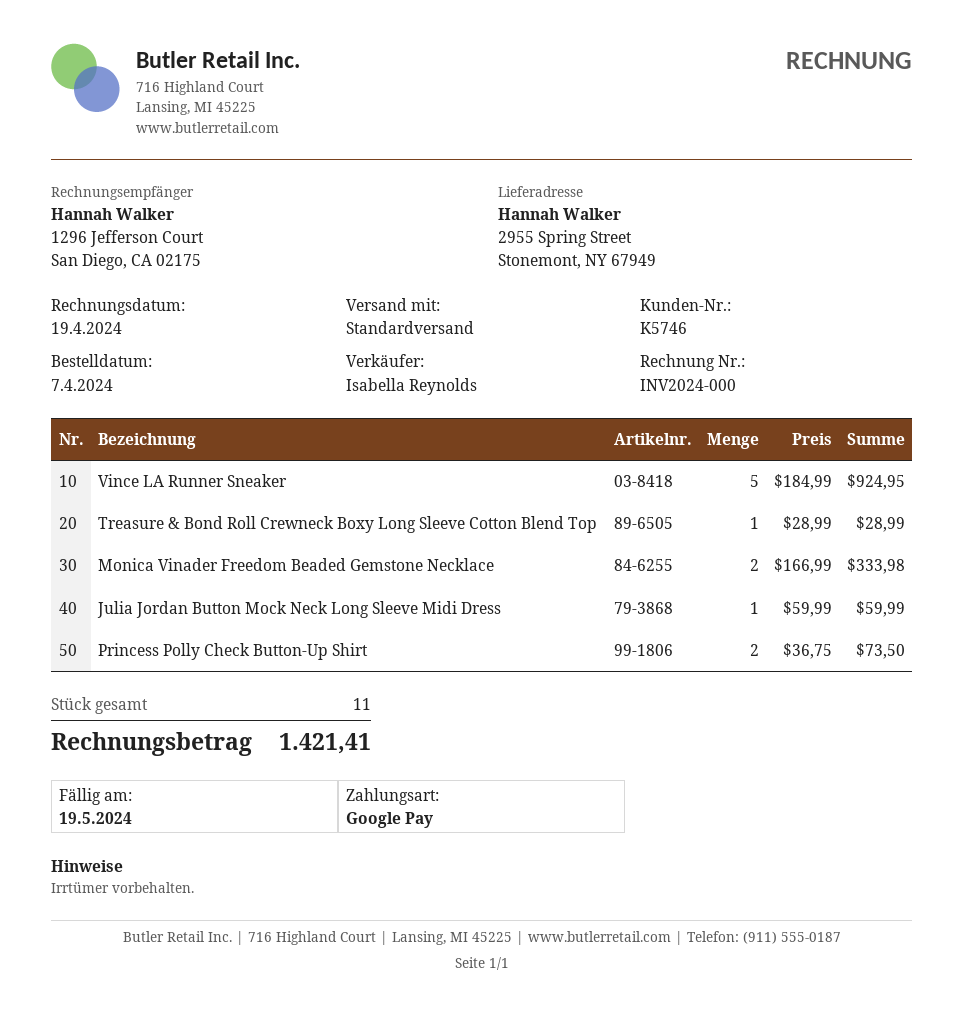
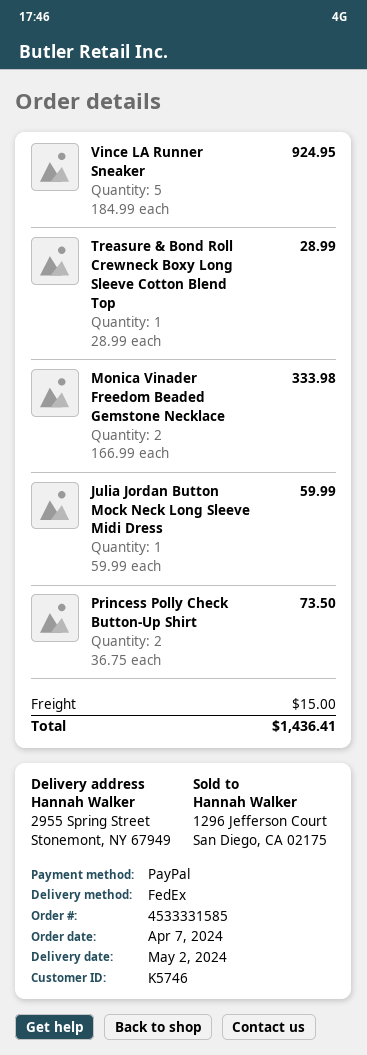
payment method: Google Pay -> PayPal
shipping method: standard -> FedEx
shipping: none -> 15.00
total: 1421.41 -> 1436.41

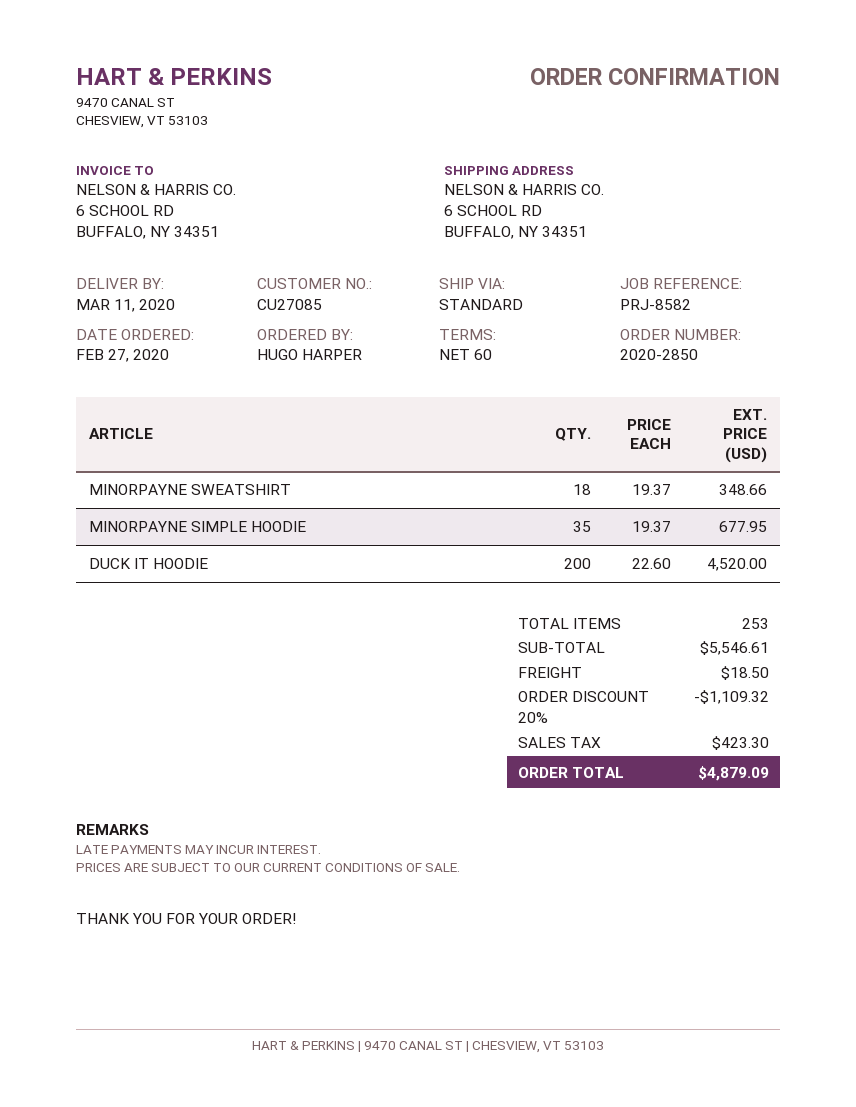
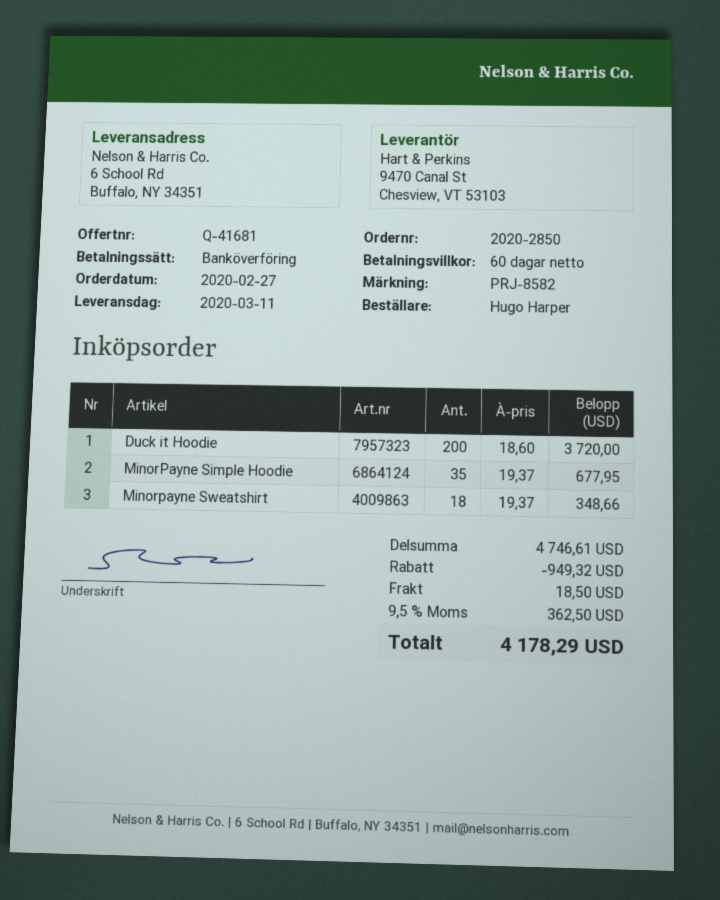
DUCK IT HOODIE: 200 x 22.60 = 4520.00 -> 200 x 18.60 = 3720.00
subtotal: 5546.61 -> 4746.61
discount: 1109.32 -> 949.32
tax: 423.30 -> 362.50
total: 4879.09 -> 4178.29

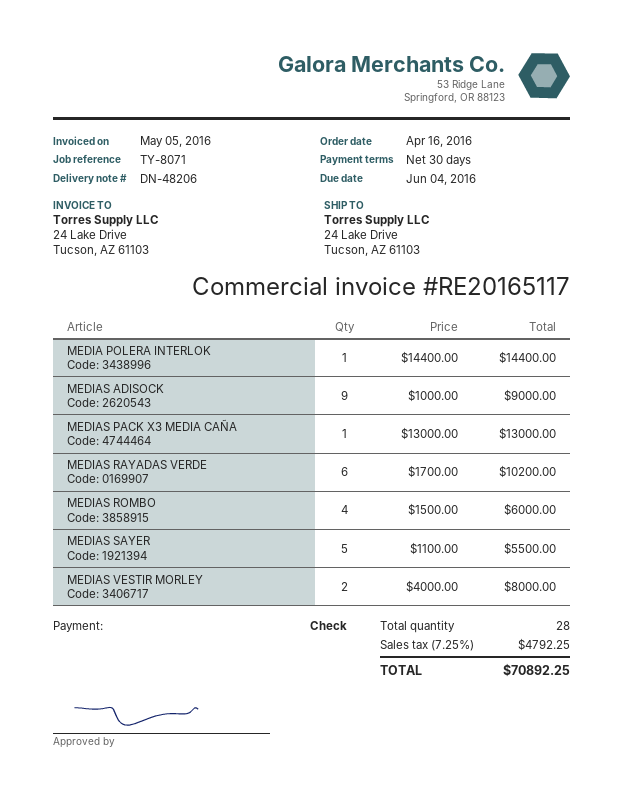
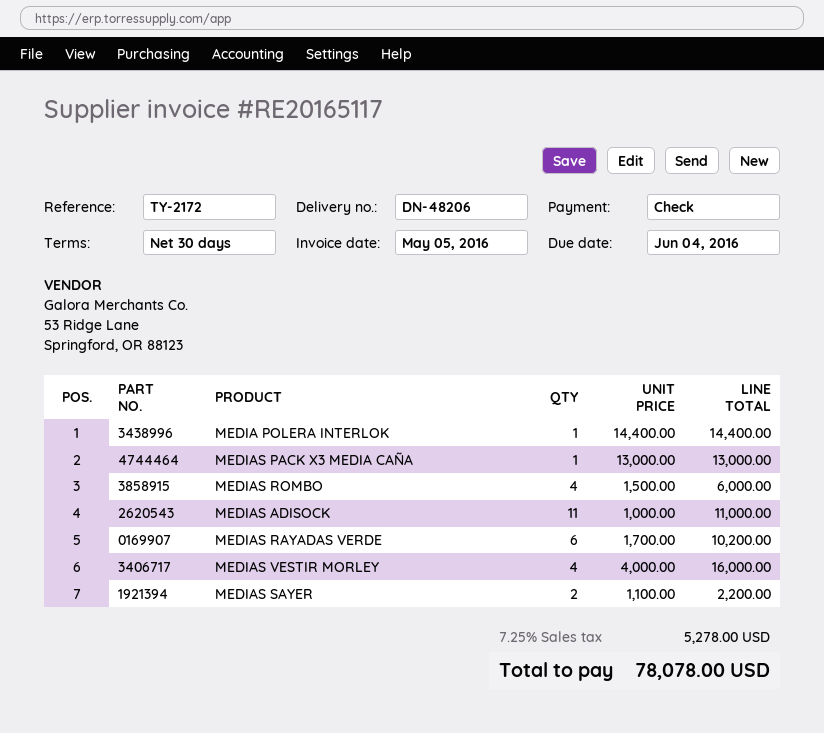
reference: TY-8071 -> TY-2172
MEDIAS ADISOCK: 9 x 1000.00 = 9000.00 -> 11 x 1000.00 = 11000.00
MEDIAS SAYER: 5 x 1100.00 = 5500.00 -> 2 x 1100.00 = 2200.00
MEDIAS VESTIR MORLEY: 2 x 4000.00 = 8000.00 -> 4 x 4000.00 = 16000.00
tax: 7.25% = 4792.25 -> 7.25% = 5278.00
total: 70892.25 -> 78078.00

What the task requires >> Copy each line of the records that has "method" in it.

Output of the task >>
payment method: Google Pay -> PayPal
shipping method: standard -> FedEx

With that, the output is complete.